There is safety in unchanging 
Safety in rallying for the Western cathedrals we have always glorified
Cutting tears into our faces with the glass we picked up off our holy floor 
As we remove ourselves from the Earth before us, 
yet are simultaneously in touch with an unseen holiness 

It is this same safety, this same unchanging 
That dismisses the burning of our Earth’s lungs, the holy temple of the Aw√†
For Where there is safety in unchanging for us, 
there is profit for corporations 
Where there is safety in unchanging for us, 
there is the continued genocide of indigenous people
For Where there is safety in unchanging for us, 
there is the contribution to our own unravelling

It has never been the most affluent who feel the effects first 
So why should the destruction of our planet be any different? 
It is the disenfranchised, 
those who are affected directly by our supposed safety, 
our continual perpetuation of a system that bolsters us as it neglects others
But what affects one of us directly, affects us all indirectly 

I don’t ask us to put down the glass of our cathedral 
I just ask us to pick up the bark of the amazon 
Cut tears into your skin for the inhumanity of it all, 
the inhumanity that is intertwined with profit and convenience, 
and place the Earth above all else, 
the people on it above all else
We have all done things for which we must remedy
have all claimed to be impartial, 
not realizing that sometimes the worst thing we can do is nothing
that inaction is a stance that enables and helps no one but the oppressor 

But I hope that your past is not a deterrent from doing the good you see needs to be done now
That you see the lack of comfort in admitting you are flawed
and welcome the chance to change not only yourself 
But dismantle the systems that are allowing our Earth to crumble 

There is safety in changing, 
In seeing our wrong doing stretched behind us and choosing to atone 
Comforted by our assurance we are acting decisively 
For what else would a change be 
But guaranteeing safety for us all


Students from Wyoming High School began the march, headed first to Wyoming Middle School so the students could join, and then onto the village green where they were joined by community members for the rally.

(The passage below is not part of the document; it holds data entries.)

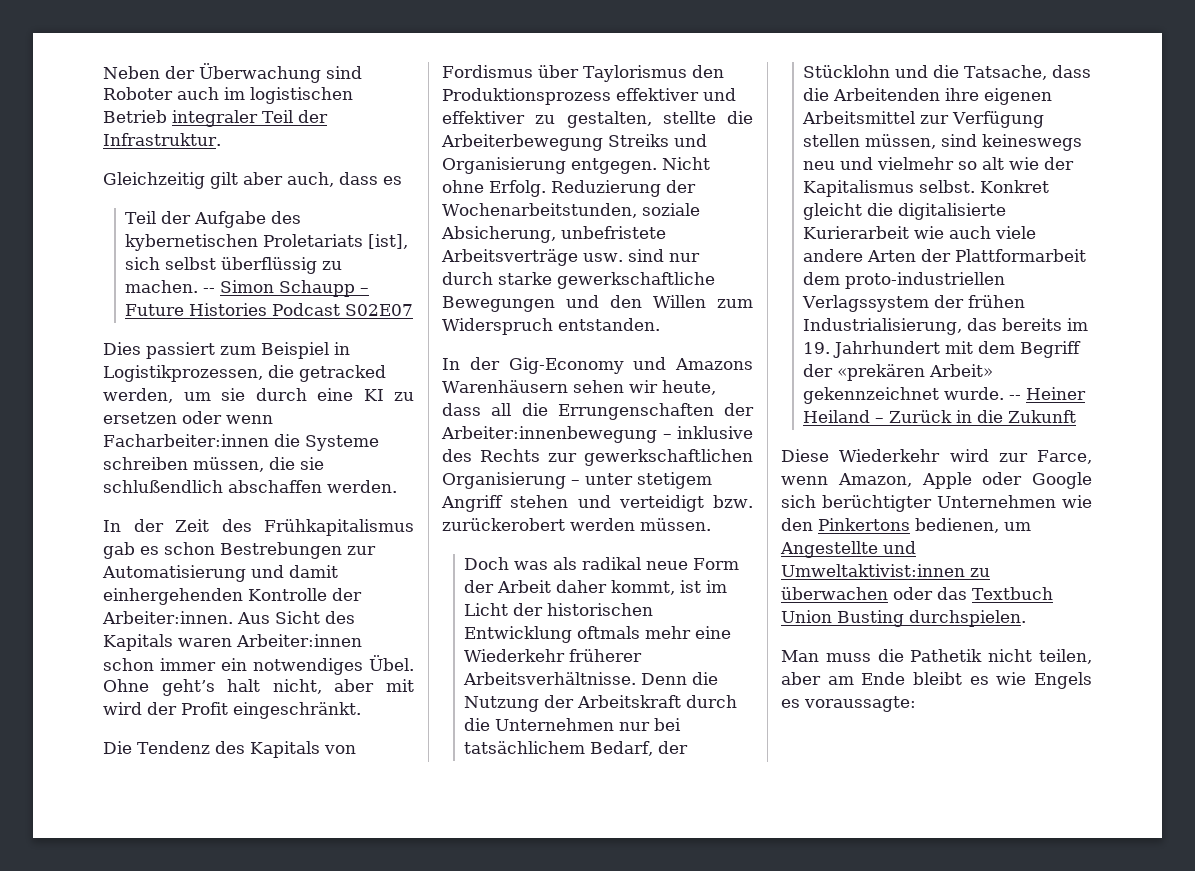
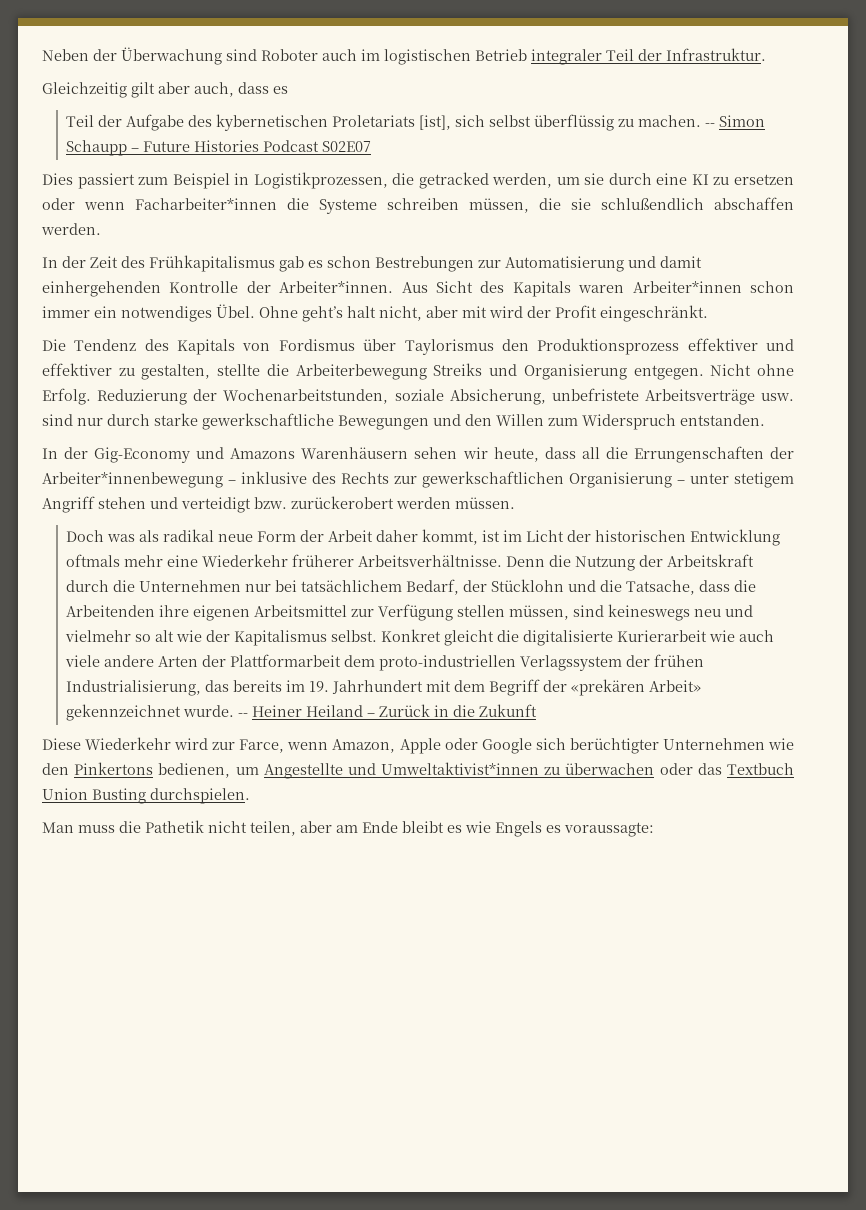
- Dies passiert zum Beispiel in Logistikprozessen, die getracked werden, um sie durch eine KI zu ersetzen oder wenn Facharbeiter:innen die Systeme schreiben müssen, die sie schlußendlich abschaffen werden.
+ Dies passiert zum Beispiel in Logistikprozessen, die getracked werden, um sie durch eine KI zu ersetzen oder wenn Facharbeiter*innen die Systeme schreiben müssen, die sie schlußendlich abschaffen werden.
- In der Zeit des Frühkapitalismus gab es schon Bestrebungen zur Automatisierung und damit einhergehenden Kontrolle der Arbeiter:innen.
+ In der Zeit des Frühkapitalismus gab es schon Bestrebungen zur Automatisierung und damit einhergehenden Kontrolle der Arbeiter*innen.
- Aus Sicht des Kapitals waren Arbeiter:innen schon immer ein notwendiges Übel.
+ Aus Sicht des Kapitals waren Arbeiter*innen schon immer ein notwendiges Übel.
- In der Gig-Economy und Amazons Warenhäusern sehen wir heute, dass all die Errungenschaften der Arbeiter:innenbewegung – inklusive des Rechts zur gewerkschaftlichen Organisierung – unter stetigem Angriff stehen und verteidigt bzw. zurückerobert werden müssen.
+ In der Gig-Economy und Amazons Warenhäusern sehen wir heute, dass all die Errungenschaften der Arbeiter*innenbewegung – inklusive des Rechts zur gewerkschaftlichen Organisierung – unter stetigem Angriff stehen und verteidigt bzw. zurückerobert werden müssen.
- Diese Wiederkehr wird zur Farce, wenn Amazon, Apple oder Google sich berüchtigter Unternehmen wie den Pinkertons bedienen, um Angestellte und Umweltaktivist:innen zu überwachen oder das Textbuch Union Busting durchspielen.
+ Diese Wiederkehr wird zur Farce, wenn Amazon, Apple oder Google sich berüchtigter Unternehmen wie den Pinkertons bedienen, um Angestellte und Umweltaktivist*innen zu überwachen oder das Textbuch Union Busting durchspielen.

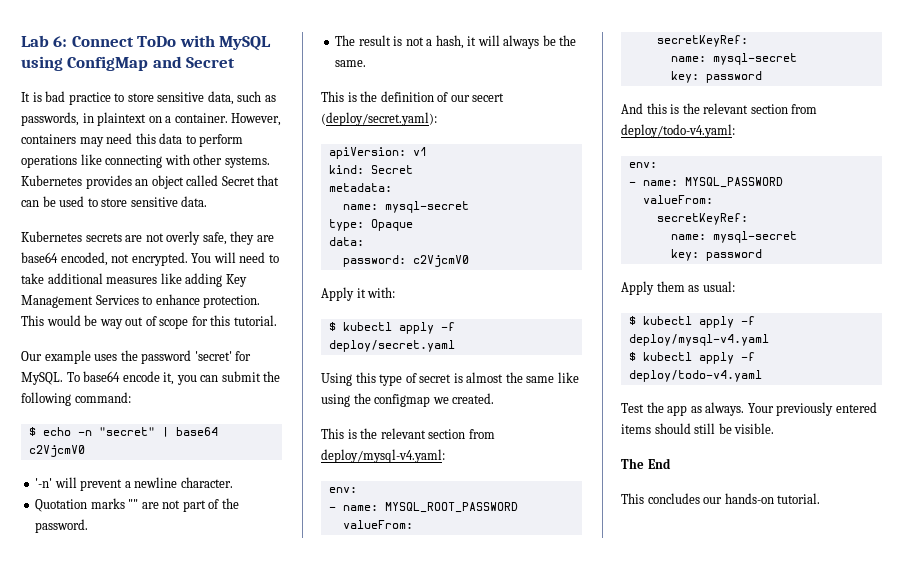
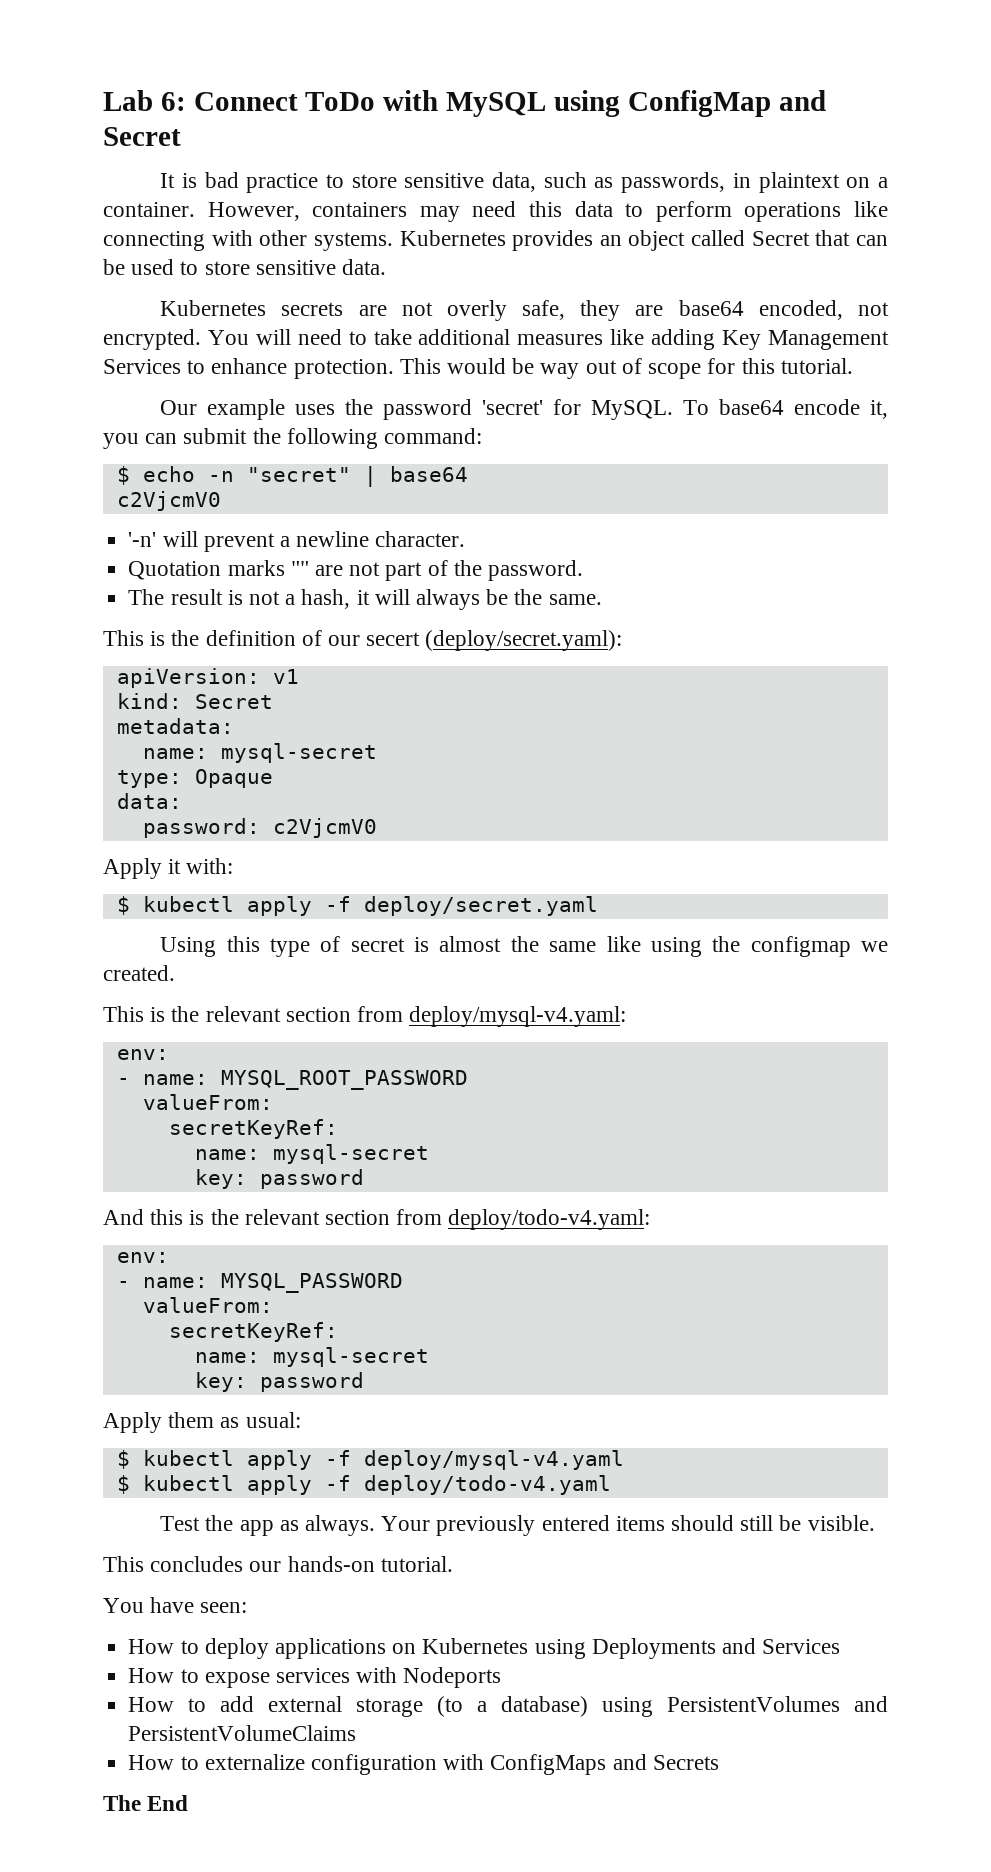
- The End
+ You have seen:
+ How to deploy applications on Kubernetes using Deployments and Services
+ How to expose services with Nodeports
+ How to add external storage (to a database) using PersistentVolumes and PersistentVolumeClaims
+ How to externalize configuration with ConfigMaps and Secrets
+ The End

The leaders of Wyoming High School Club H.O.P.E. organized the community event. 


Ascension and Holy Trinity’s Green Team attended the event to show support for the student leaders. 

The Wyoming High School students who led the event posed for a photo at the end with Wyoming Superintendent Tim Weber and Director of Communications Suzy Henke. 


Many families attended the rally in support of our Earth and of our students. 

These young families even created their signs out of recycled paper bags and cardboard – sharing their great messages with everyone.